FunAudioLLM: Foundation Models for Voice Understanding and Generation for Natural Interaction Between Humans and LLMs

At its core, it features two innovative models: SenseVoice for high-precision multi-language speech recognition, emotion recognition, and audio event detection; and CosyVoice for natural voice generation with multi-language, timbre, and emotion control. SenseVoice boasts extremely low latency and supports over 50 languages, while CosyVoice excels in multi-language voice generation, zero-shot voice generation, cross-language voice cloning, and the ability to follow instructions. By integrating these models with LLMs, FunAudioLLM enables applications such as voice translation, emotional voice chat, interactive podcasts, and expressive audiobook narration, thus pushing the boundaries of voice interaction technology.

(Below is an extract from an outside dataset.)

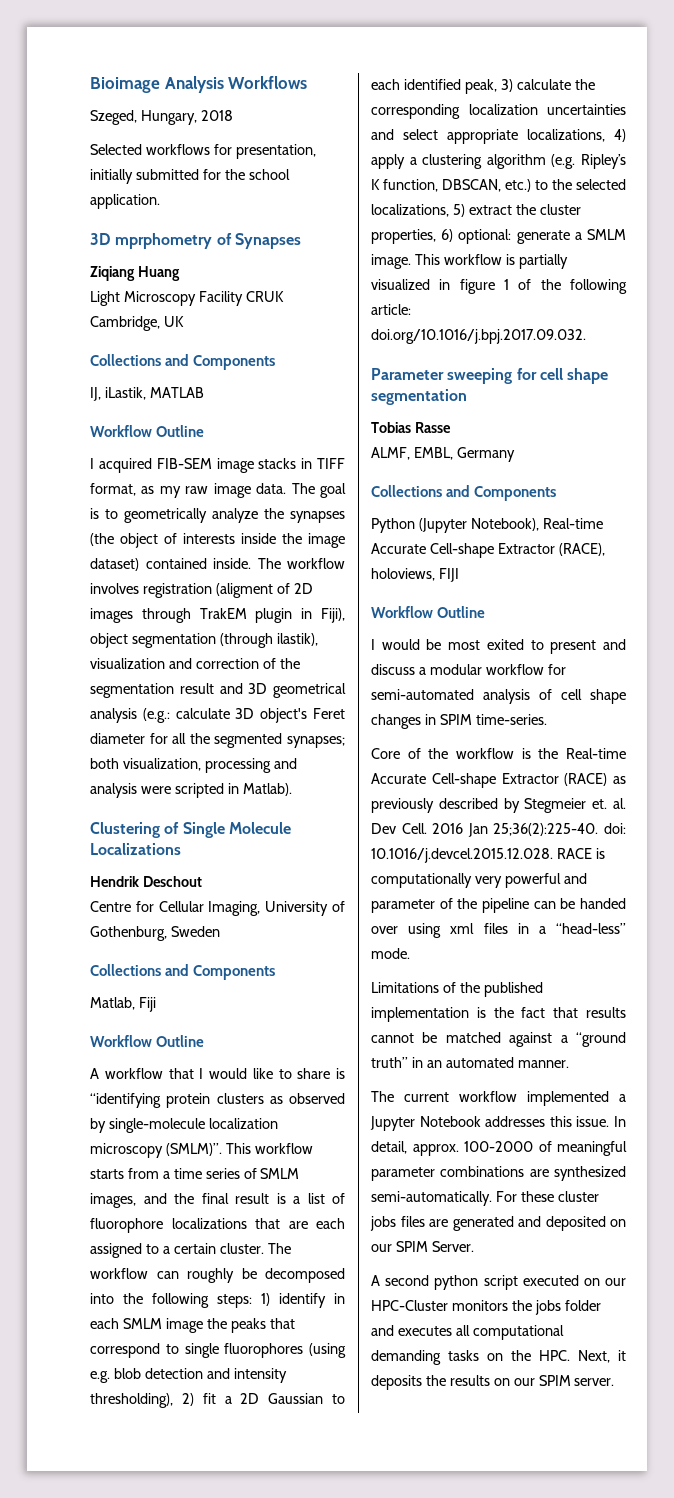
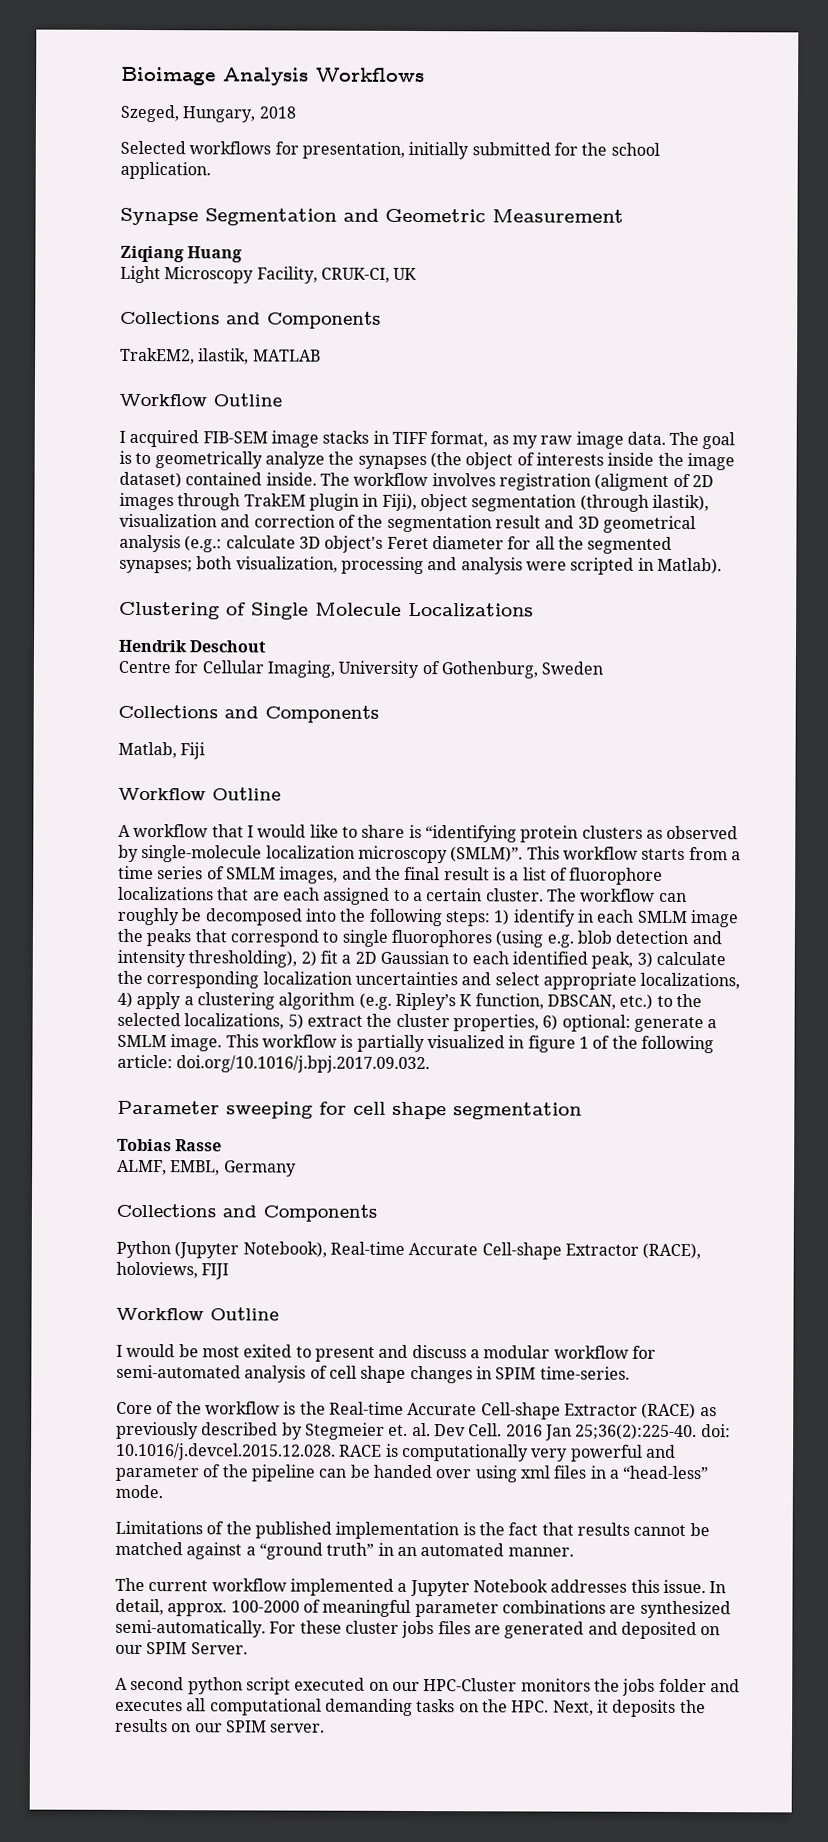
[90,233,301,249] 3D mprphometry of Synapses -> [120,207,624,226] Synapse Segmentation and Geometric Measurement
[198,291,284,306] [90,316,160,331] Facility CRUK Cambridge, -> [256,266,390,284] Facility, CRUK-CI,
[90,387,146,401] IJ, iLastik, -> [120,347,250,365] TrakEM2, ilastik,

"FunAudioLLM: Voice Understanding and Generation Foundation Models for Natural Interaction Between Humans and LLMs" introduces a framework designed to enhance natural voice interaction between humans and large language models (LLMs).

General Overview Core Models: It includes SenseVoice for high-precision multi-language speech recognition, emotion recognition, and audio event detection, as well as CosyVoice for natural voice generation with multi-language, timbre, and emotion control. Open Source Status: The models are open-sourced on Modelscope and Huggingface, with corresponding training, inference, and fine-tuning code released on GitHub.
SenseVoice Model Functional Overview Multi-language Speech Recognition: Supports over 50 languages, and compared with Whisper on open-source benchmark datasets such as AISHELL-1 and AISHELL-2, SenseVoice-Small adopts a non-autoregressive end-to-end architecture with extremely low inference latency, being 7 times faster than Whisper-Small and 17 times faster than Whisper-Large. Voice Emotion Recognition: Supports recognition of emotions such as Happy, Sad, Angry, and Neutral, and evaluated on 7 popular emotion recognition datasets, SenseVoice-Large can approach or exceed SOTA results on most datasets without target corpus fine-tuning. Audio Event Detection: SenseVoice-Large can predict the start and end positions of audio events, while SenseVoice-Small can detect more events such as coughing, sneezing, etc. Model Architecture: Includes SenseVoice-Small (a fast voice understanding base model with only an encoder) and SenseVoice-Large (an encoder-decoder model that supports more languages for more accurate voice understanding).
CosyVoice Model Functional Features Multi-language Voice Generation: Can generate voices in multiple languages. Zero-shot Context Generation: Generates content according to prompts in different languages. Style Control: Can control the style of the voice, such as pitch, speaking rate, emotions, etc. Emotion-expressive Voice Generation: Can generate voices with different emotions. Speaker Fine-tuning and Interpolation: Can fine-tune speakers and also perform speaker interpolation. Inference Overview: Voice tokens are generated by an autoregressive transformer, Mel spectrograms are reconstructed based on an ODE-based diffusion model and flow matching, and waveforms are synthesized by HiFTNet vocoder.
FunAudioLLM Applications Voice Translation: Integrates SenseVoice, LLMs, and CosyVoice to achieve voice-to-voice translation. Emotional Voice Chat: Develops an emotional voice chat application by integrating the three components, with user and assistant content synthesized by CosyVoice. Interactive Podcasts: Creates interactive podcasts by combining related components. Audiobooks: Utilizes the analytical capabilities of LLMs and the expressive synthesis of CosyVoice to create more expressive audiobooks.